I was not.  Not academically, at least.  I’d spent 9th and 10th grade bored out of my skull; English was a mind-numbing reiteration of grammar classes; History was taught by football coaches who had read less of the material than I had; but for languages (three years of German), Orchestra and Stage Band, I had pretty well checked out.

Which wasn’t a great start.

Toward the end of my sophomore year, as we were signing up for next year’s classes, we got a mimeographed sheet from Mr. Barron explaining that:

  • People who wanted to go to college took Chemistry.  People who wanted to go to Vocational school took “Practical Chemistry” from Barron’s associate, Mr. Scherbenske.  People who wanted neither, took neither.
  • He was tough, and made no excuses for it.  He had standards, and if you didn’t measure up, you’d get an “F”.

The page included a list of students who’d succeeded, and students who’d dropped the class – which struck me as a little odd at the time.  But I signed up anyway.

Of course, on top of everything else my junior year, Chemistry hit me like a truck.  Oh, Mr. Barron’s class hit everyone like a truck – but I was really, truly not ready for that.   I was disorganized, didn’t really have the math down, and just could not keep up.

I’d love to say there was an inspirational speech, or some moment standing at the blackboard trying to calculate a reaction where I had a blinding flash of epiphany that would be presented in a movie with a montage of late-night studying, slow improvement, and cutaway shots of Mr. Barron’s implacable grimace slowly softening into the hint of a smile.

But that’s Hollywood.  Me?  I cratered.  After my first six-weeks’ grade (a solid “F”), I dropped the class.  No, I didn’t switch to study hall; I managed to talk my way into Latin I; I started seven weeks behind the rest of the class, and caught up by the end of the semester.

My other classes?  I jumped from the C’s and D’s and occasional F’s of my first two years of high school to mostly A’s and B’s.  This was also my first year at the radio station – and I threw myself into that as well, and learned a lot of radio by the end of the year.  Part of it was that I was finally taking classes I cared about, and taking them from teachers who actually cared about the material themselves – my dad’s speech class, writing and a few others in particular.

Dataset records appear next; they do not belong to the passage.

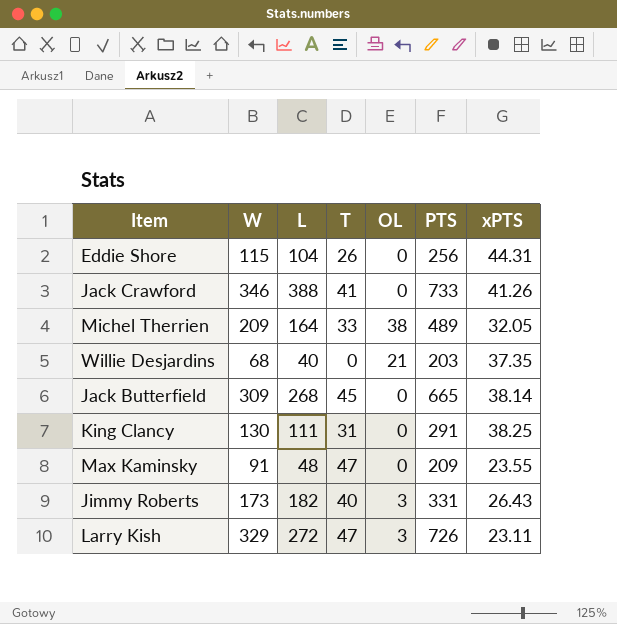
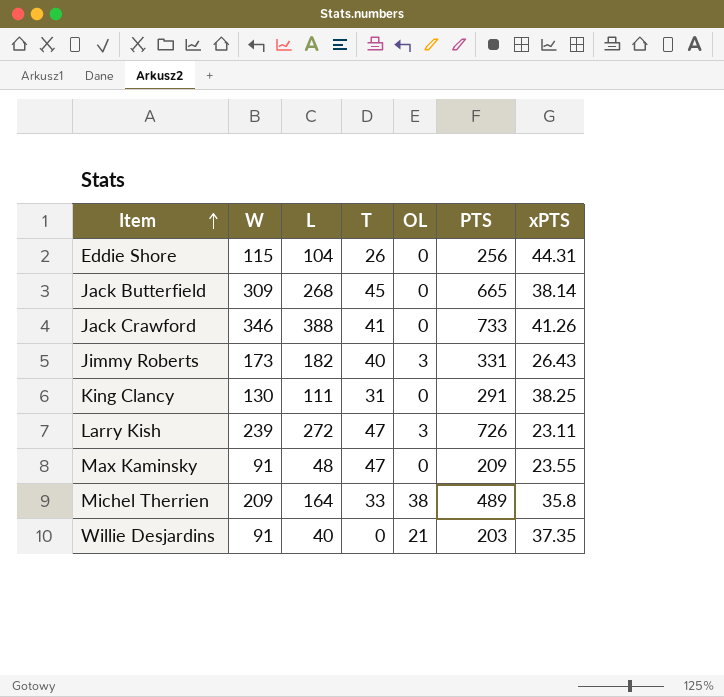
row order: none -> Item ascending
Larry Kish | W: 329 -> 239
Michel Therrien | xPTS: 32.05 -> 35.8
Willie Desjardins | W: 68 -> 91

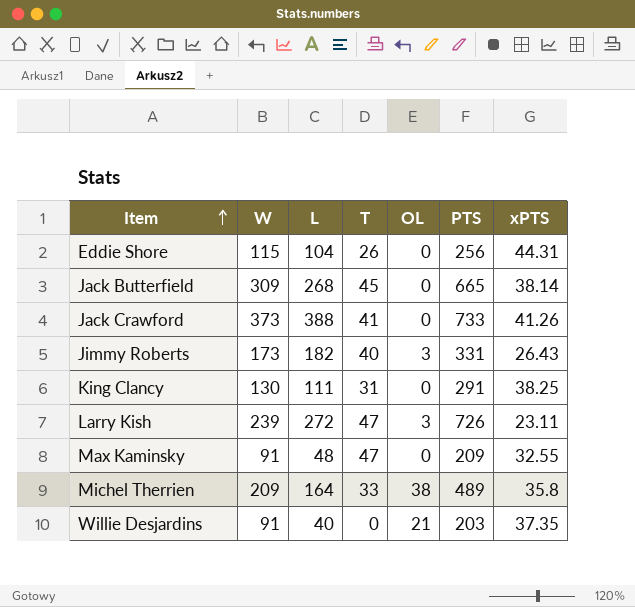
Jack Crawford | W: 346 -> 373
Max Kaminsky | xPTS: 23.55 -> 32.55

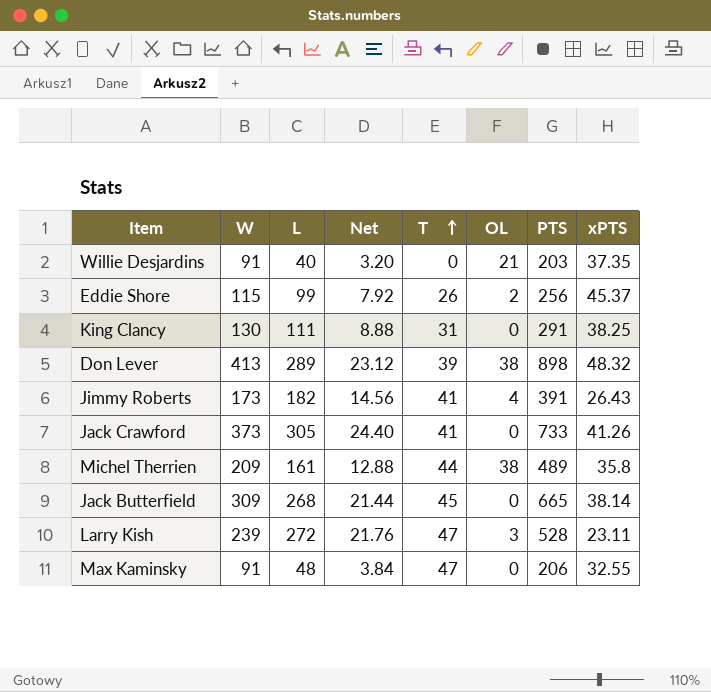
row order: Item ascending -> T ascending
column Net | formula: none -> [L] * 0.08
Eddie Shore | L: 104 -> 99
Eddie Shore | OL: 0 -> 2
Eddie Shore | xPTS: 44.31 -> 45.37
row Don Lever: none -> 413 | 289 | 23.12 | 39 | 38 | 898 | 48.32
Jimmy Roberts | T: 40 -> 41
Jimmy Roberts | OL: 3 -> 4
Jimmy Roberts | PTS: 331 -> 391
Jack Crawford | L: 388 -> 305
Michel Therrien | L: 164 -> 161
Michel Therrien | T: 33 -> 44
Larry Kish | PTS: 726 -> 528
Max Kaminsky | PTS: 209 -> 206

Part of it was to not only live down, but expunge the stench of “quitting”.

Toward the end of my junior year, a sophomore friend handed me a copy of Mr. Barron’s mimeograph for the next year’s class. My stomach fell down my leg in an icy ball of confusion; I was listed among the kids who’d dropped the class.

My first reaction was to hunt him down and make him eat a bunson burner.  But the girl who’d sat behind me in class – let’s call her Lori – said “he’s just putting you out there as an example of a smart kid who didn’t gel with the class”.  It may have been BS, but I felt a little better.

The main point being, I spent the rest of that year, and the next, living that scarlet “Q” down.  And through four years of college, where I averaged over 20 credits a semester.  And the decades since, where in trial after trial, “don’t quit” has been the only real palatable solution.

And I owe that to Mr. Barron.

His “practical chem” colleague, another former Barron student, and my dad’s chess partner, Mr. Scherbenske, wrote a memorial to Mr. Barron in my hometown paper that sums the man up pretty well.

2 thoughts on “George Barron

  1. That was the most inspiring non-inspirational essay I ever read. More than anything else, kids need something to measure themselves against even if they fall short.

  2. Success rarely shows someone’s strength of character, but the reaction to failure nearly always does. If you haven’t failed, you haven’t tried to push yourself hard enough.